■ WHAT YOU ARE ASKED TO DO: Using the records below, copy every line that holds the string "nitem".

■ INPUT FOR THIS TASK:
Content starts

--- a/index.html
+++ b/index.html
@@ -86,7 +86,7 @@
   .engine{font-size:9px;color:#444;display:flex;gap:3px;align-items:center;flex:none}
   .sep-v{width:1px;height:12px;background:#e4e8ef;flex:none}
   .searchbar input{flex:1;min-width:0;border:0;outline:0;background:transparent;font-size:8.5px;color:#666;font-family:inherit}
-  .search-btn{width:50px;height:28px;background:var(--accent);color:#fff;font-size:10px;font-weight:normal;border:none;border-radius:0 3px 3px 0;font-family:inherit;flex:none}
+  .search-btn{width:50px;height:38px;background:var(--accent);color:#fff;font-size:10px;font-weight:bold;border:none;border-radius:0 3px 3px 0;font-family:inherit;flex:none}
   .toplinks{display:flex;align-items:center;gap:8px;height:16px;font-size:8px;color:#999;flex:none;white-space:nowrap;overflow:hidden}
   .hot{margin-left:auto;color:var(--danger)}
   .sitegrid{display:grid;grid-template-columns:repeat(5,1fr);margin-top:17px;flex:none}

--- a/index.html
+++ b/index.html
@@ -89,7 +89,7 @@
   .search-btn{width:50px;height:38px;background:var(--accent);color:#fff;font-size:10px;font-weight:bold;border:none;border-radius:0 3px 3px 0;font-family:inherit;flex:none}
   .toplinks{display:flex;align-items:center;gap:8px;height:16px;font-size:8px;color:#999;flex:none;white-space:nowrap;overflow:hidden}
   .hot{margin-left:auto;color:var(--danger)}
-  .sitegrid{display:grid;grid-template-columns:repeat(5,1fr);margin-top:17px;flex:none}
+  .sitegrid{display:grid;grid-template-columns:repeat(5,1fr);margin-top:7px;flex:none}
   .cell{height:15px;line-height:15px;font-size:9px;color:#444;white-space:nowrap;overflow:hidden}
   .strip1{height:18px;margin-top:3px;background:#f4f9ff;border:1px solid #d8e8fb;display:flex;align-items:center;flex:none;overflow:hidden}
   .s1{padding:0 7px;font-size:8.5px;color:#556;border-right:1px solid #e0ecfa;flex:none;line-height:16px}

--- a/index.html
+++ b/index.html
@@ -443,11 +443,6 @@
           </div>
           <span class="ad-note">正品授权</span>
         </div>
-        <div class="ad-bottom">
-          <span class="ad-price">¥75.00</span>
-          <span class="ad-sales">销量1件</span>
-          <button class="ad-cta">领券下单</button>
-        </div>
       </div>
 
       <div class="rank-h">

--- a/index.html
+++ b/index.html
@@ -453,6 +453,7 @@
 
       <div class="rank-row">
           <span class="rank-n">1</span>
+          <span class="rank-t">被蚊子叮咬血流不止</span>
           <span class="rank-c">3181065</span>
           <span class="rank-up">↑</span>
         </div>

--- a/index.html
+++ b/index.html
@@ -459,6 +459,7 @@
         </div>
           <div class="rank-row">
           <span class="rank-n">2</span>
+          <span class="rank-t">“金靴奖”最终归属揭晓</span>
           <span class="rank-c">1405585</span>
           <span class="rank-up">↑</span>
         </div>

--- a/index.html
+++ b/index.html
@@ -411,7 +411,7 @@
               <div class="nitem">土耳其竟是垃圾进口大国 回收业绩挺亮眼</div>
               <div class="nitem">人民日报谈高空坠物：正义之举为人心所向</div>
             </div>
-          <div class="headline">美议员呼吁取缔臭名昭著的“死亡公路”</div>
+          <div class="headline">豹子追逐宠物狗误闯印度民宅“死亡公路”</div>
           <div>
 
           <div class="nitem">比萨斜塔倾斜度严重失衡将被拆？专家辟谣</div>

Content ends

■ RESULT OF THIS TASK:
               <div class="nitem">土耳其竟是垃圾进口大国 回收业绩挺亮眼</div>
               <div class="nitem">人民日报谈高空坠物：正义之举为人心所向</div>
           <div class="nitem">比萨斜塔倾斜度严重失衡将被拆？专家辟谣</div>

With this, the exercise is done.